Okay, it’s been almost two years since you left, and this is my first correspondence. I’m sorry; I just didn’t want to have anything to do with you anymore. Even avoidance gets old, however. I am having to deal with your house now. I need to sell it, and it’s needed a lot of work, so I have been forced back into the scene of your last stand. Here is what is coming up for me:
First of all, you know I love you. And I know you love me. I often forgot all that back then. As a bad habit, I still forget it now. I need to work on that. Ours was not a hearts and flowers kind of love, but it was love all the same. Otherwise we could not have borne what we did together.
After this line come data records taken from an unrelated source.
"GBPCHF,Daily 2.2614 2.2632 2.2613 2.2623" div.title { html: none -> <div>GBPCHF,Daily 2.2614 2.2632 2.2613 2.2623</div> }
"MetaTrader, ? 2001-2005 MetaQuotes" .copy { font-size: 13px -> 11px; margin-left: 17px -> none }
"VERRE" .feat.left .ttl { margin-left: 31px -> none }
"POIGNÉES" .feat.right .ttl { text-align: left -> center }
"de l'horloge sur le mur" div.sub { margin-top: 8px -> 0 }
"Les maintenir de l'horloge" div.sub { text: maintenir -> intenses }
When I go into your house, what I immediately think of is all the pain we both experienced there. But what I feel in unexpected waves is the love of two people trying to take care of each other in their own awkward ways. I’m not sure why my mind goes to the dark side, why it doesn’t follow my heart. The painful visuals are so engraved into my minds eye that they take over the scene. I have been told it is a legitimate form of PTSD, and that it will take a long time to recover from the war we both fought for so long.
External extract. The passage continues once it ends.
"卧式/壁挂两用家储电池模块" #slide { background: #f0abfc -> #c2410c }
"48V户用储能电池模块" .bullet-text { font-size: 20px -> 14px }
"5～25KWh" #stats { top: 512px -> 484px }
You got drafted into an old person’s war. You were a captain, and I was your . . . “subaltern” is the word that comes to mind (all those British novels I’ve read, I guess). I look it up; yes, it works: “an officer in the British army below the rank of captain, esp. a second lieutenant.” Except for the British part; but it’s a great word so we will use it. It sounds like a less official position than “second lieutenant”, more accidental, and so I was. So there we were for almost ten years, being strafed and bombed by an enemy we thought we knew, but knew only enough to fear it. Fear begets anger, and so we were often angry; you outwardly and nastily, me inwardly and depressedly. Anger is a self-inflicted wound, and I have the scars to show it. But I never showed it to you; that much I know I did well.
There were moments, however, sometimes hours or even days – cease fires, if you will – where we cautiously relaxed a little and busied ourselves with the day to day. We both knew the enemy planes were always overhead, but if there was enough cloud cover, we pretended. We shopped, we watched a ball game. We went for bike rides, we petted the cats. Inevitably, the low drone of the bombers came back, and we found ourselves in battle once more. It seems that eventually the enemy infiltrated our ranks, and pitched battles were replaced by insidious subterfuge; things missing or changed around, tainted food, and a pernicious miasma that imbued everything. That’s when you began to weaken. I did, too. Our greatest fear was then not the presence of the enemy, but the knowledge that he was never going to leave until you did. It was a forced surrender, and as best as I can remember, you did it with dignity.
Oddly, I don’t remember a lot from that time; the fog of war, as they say. What I remember too well are the earlier years and the sickening slide into a world neither one of us anticipated or wanted to enter. You stayed in your house, however; you never gave ground that way. The enemy had to take you on your own turf.
Have I milked this metaphor enough? Probably not for you; of all your life’s experiences, your time in WWII looms largest and most significant of all. You loved to talk about the war. And even though it is only a metaphor, it is the closest experience I will ever have that mimics a war in it’s hideousness and spiritual depletion. I am lucky; I only had to fight this one war. You had to fight two. May I say, Captain, that in both cases you comported yourself with merit and should be proud of yourself. I am very, very proud of you. And I also remember now that I love you.